* Front-end code edit data

..............................

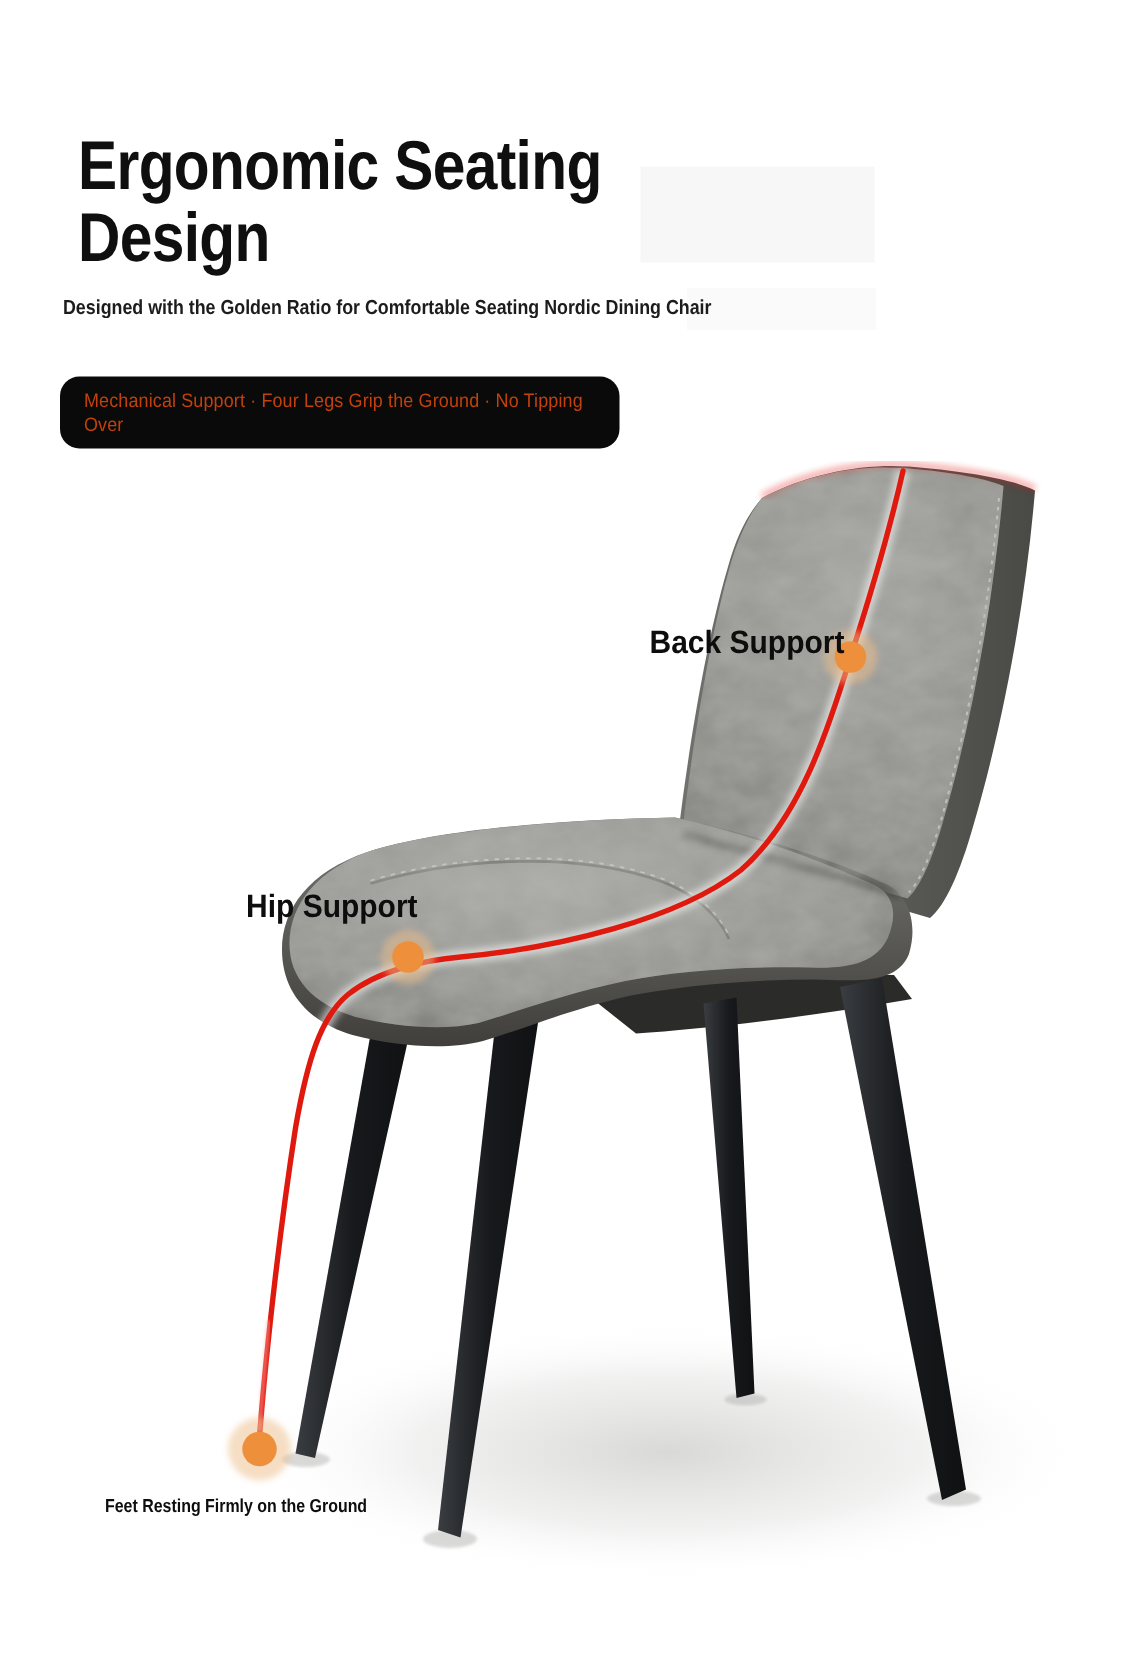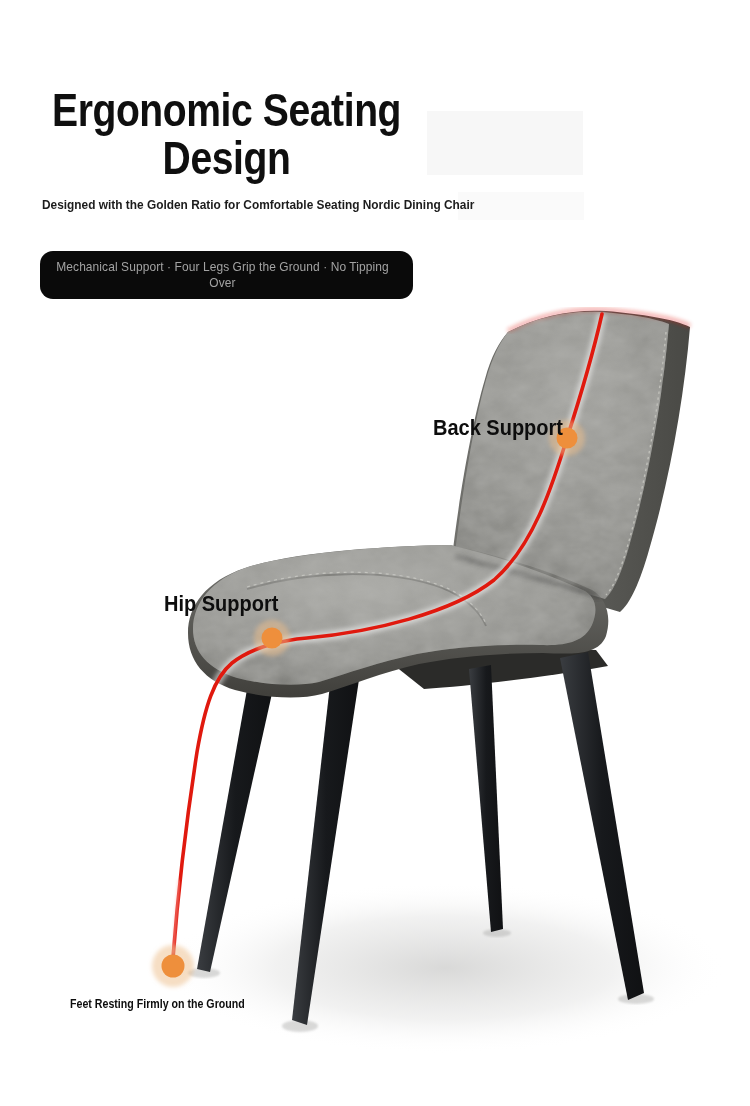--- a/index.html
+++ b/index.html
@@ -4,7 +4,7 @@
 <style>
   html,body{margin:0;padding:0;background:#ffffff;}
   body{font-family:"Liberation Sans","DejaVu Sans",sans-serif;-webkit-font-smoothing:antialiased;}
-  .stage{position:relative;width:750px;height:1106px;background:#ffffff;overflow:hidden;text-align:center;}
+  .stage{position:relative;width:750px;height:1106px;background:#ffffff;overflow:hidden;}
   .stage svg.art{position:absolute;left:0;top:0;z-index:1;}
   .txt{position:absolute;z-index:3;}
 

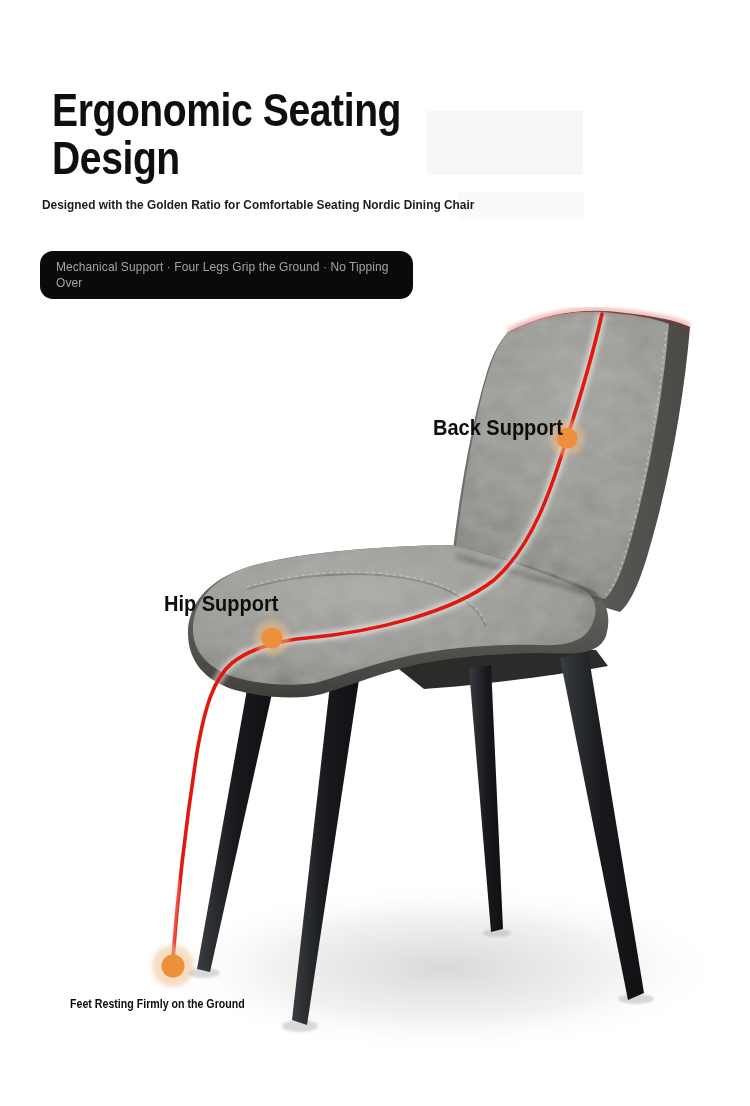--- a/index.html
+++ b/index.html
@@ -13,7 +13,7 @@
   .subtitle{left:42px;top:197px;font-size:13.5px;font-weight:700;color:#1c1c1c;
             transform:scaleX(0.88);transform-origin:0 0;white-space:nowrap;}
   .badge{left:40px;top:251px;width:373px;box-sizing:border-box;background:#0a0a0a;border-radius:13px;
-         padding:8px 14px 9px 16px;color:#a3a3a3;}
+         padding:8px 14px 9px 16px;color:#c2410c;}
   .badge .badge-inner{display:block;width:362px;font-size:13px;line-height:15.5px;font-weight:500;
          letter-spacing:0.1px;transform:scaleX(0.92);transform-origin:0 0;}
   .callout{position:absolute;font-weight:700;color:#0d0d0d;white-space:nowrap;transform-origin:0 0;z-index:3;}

..............................

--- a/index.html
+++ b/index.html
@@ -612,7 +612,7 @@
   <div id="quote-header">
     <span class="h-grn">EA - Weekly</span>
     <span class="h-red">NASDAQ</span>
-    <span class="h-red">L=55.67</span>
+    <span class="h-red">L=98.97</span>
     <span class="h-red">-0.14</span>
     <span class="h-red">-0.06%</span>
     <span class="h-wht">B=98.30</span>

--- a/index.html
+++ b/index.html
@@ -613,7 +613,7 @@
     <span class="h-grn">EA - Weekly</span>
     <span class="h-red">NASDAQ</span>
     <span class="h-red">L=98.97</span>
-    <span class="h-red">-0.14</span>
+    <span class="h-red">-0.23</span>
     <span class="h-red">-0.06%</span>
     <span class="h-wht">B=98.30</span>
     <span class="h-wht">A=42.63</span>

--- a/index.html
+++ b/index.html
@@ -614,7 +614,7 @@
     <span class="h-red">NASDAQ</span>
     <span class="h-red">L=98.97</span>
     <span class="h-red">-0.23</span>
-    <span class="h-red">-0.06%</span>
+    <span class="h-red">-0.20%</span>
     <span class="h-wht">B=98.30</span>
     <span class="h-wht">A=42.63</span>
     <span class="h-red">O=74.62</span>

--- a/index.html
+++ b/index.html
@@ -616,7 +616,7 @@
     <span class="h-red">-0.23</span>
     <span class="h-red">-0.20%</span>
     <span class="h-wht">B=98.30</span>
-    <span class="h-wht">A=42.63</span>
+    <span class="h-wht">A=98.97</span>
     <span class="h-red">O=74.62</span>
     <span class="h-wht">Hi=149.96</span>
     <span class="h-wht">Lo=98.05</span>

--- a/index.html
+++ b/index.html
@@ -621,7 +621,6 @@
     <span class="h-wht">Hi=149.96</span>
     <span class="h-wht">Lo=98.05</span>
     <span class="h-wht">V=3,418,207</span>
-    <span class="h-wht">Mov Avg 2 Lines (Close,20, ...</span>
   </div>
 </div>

..............................

* Description of the task
Please find, in the entries above, every line where "padding" occurs, and copy it.

* Your solution
   html,body{margin:0;padding:0;background:#ffffff;}
-         padding:8px 14px 9px 16px;color:#a3a3a3;}
+         padding:8px 14px 9px 16px;color:#c2410c;}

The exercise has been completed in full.